_TASK BRIEF_
The answer must consist of each line below that contains the word "Lambdasonde", copied in full.

--- EXTRACTED MATERIAL Enclosed Below ---

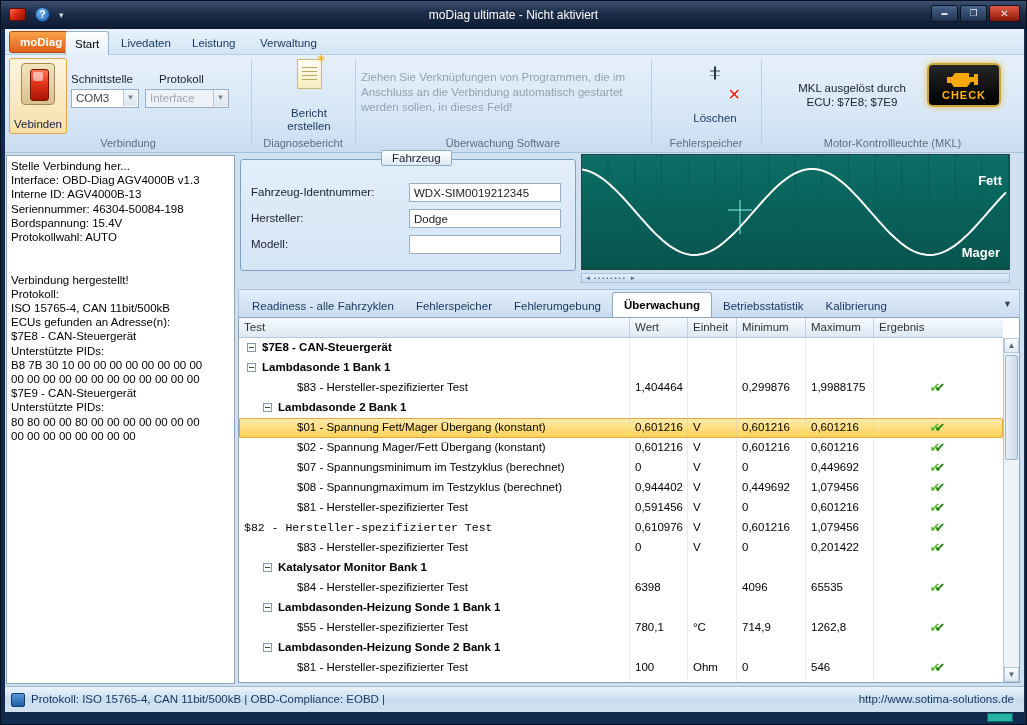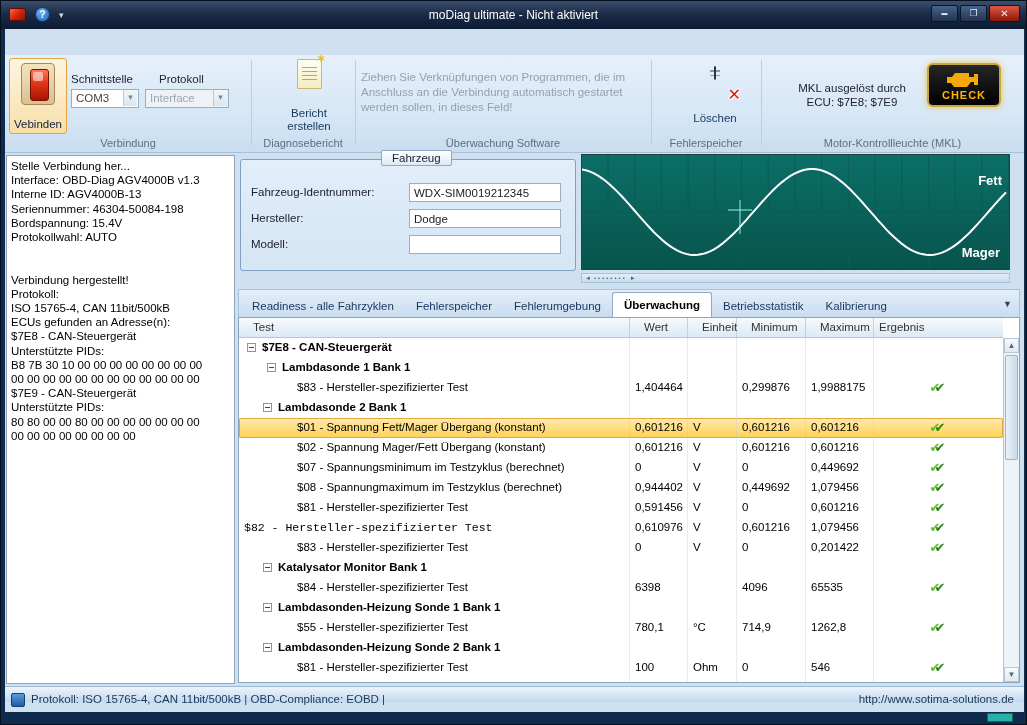--- a/index.html
+++ b/index.html
@@ -181,6 +181,13 @@
 
   <div class="client">
 
+    <div class="rtabs">
+      <span class="appbtn">moDiag</span>
+      <span class="rtab active" style="left:60px">Start</span>
+      <span class="rtab" style="left:107px">Livedaten</span>
+      <span class="rtab" style="left:178px">Leistung</span>
+      <span class="rtab" style="left:246px">Verwaltung</span>
+    </div>
 
     <div class="rbody">
 

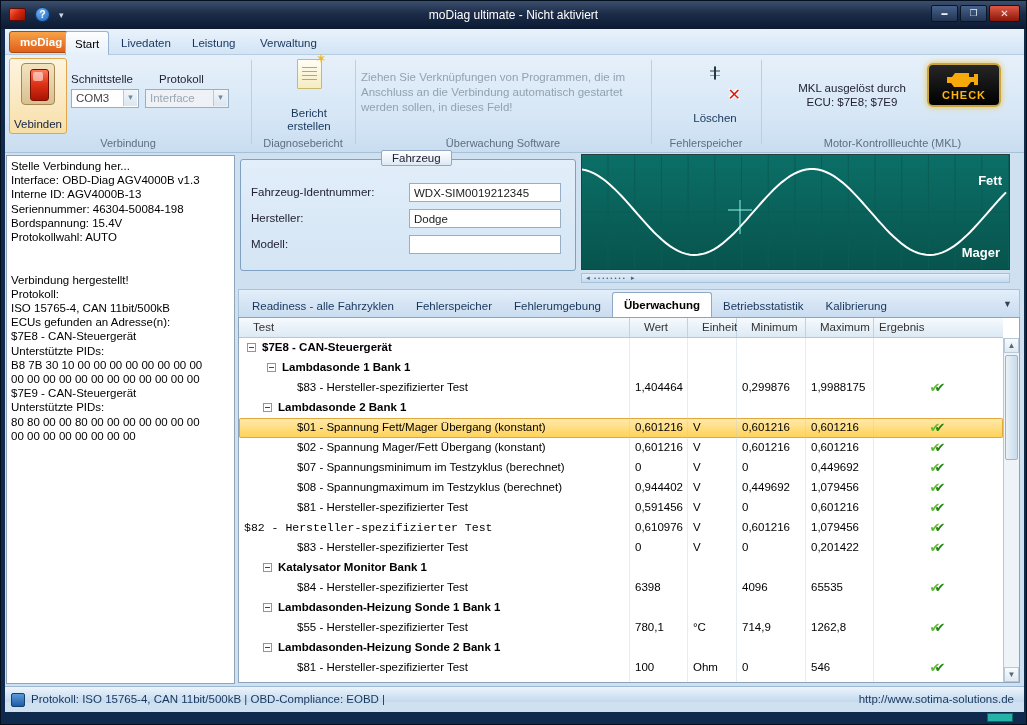--- a/index.html
+++ b/index.html
@@ -125,7 +125,7 @@
   
   .tablewrap{position:absolute;left:233px;top:288px;width:782px;height:366px;background:#fff;border:1px solid #8ea4ba}
   .thead{display:flex;height:20px;background:linear-gradient(180deg,#f6fafd,#dce9f4);border-bottom:1px solid #b5c8da;width:764px}
-  .th{font-size:11.5px;color:#333;line-height:19px;padding-left:14px;border-right:1px solid #c2d2e0}
+  .th{font-size:11.5px;color:#333;line-height:19px;padding-left:5px;border-right:1px solid #c2d2e0}
   .tbody{position:absolute;left:0;top:20px;width:764px;height:344px;overflow:hidden}
   .trow{display:flex;height:20px;align-items:center;font-size:11.5px;color:#000}
   .trow.g .ct{font-weight:bold}

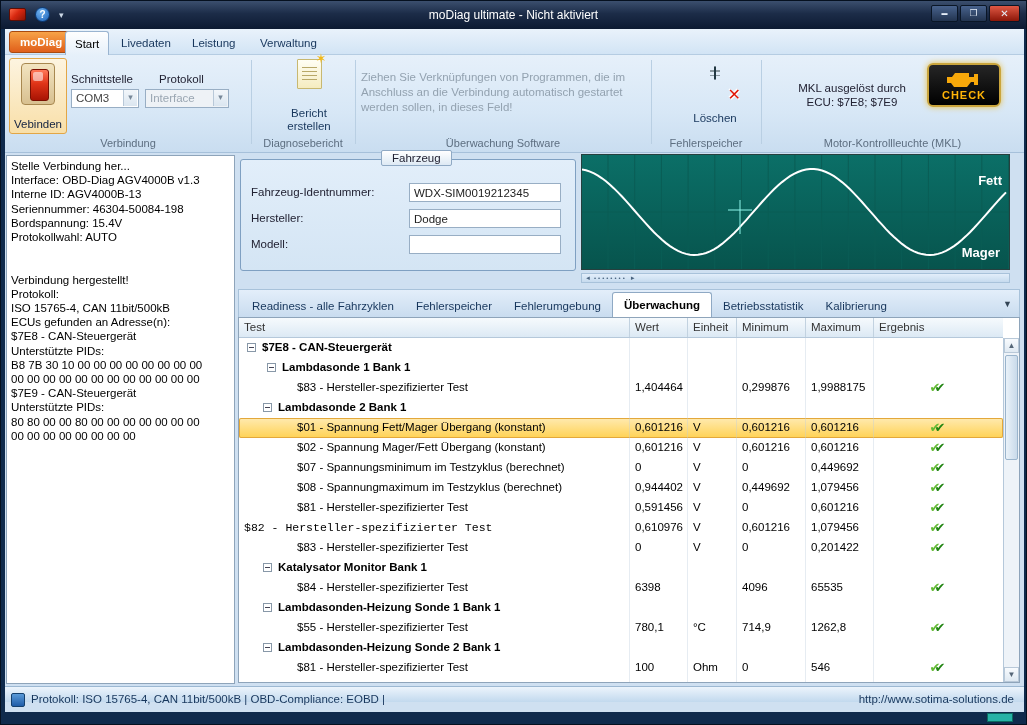--- a/index.html
+++ b/index.html
@@ -333,7 +333,7 @@
             <div class="cell cres"></div>
           </div>
           <div class="trow g">
-            <div class="cell ct" style="padding-left: 28px;"><span class="exp"></span><span>Lambdasonde 1 Bank 1</span></div>
+            <div class="cell ct" style="padding-left: 8px;"><span class="exp"></span><span>Lambdasonde 1 Bank 1</span></div>
             <div class="cell cw"></div>
             <div class="cell ce"></div>
             <div class="cell cmin"></div>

--- End of Enclosed EXTRACTED MATERIAL ---

_SOLVED EXERCISE_
-            <div class="cell ct" style="padding-left: 28px;"><span class="exp"></span><span>Lambdasonde 1 Bank 1</span></div>
+            <div class="cell ct" style="padding-left: 8px;"><span class="exp"></span><span>Lambdasonde 1 Bank 1</span></div>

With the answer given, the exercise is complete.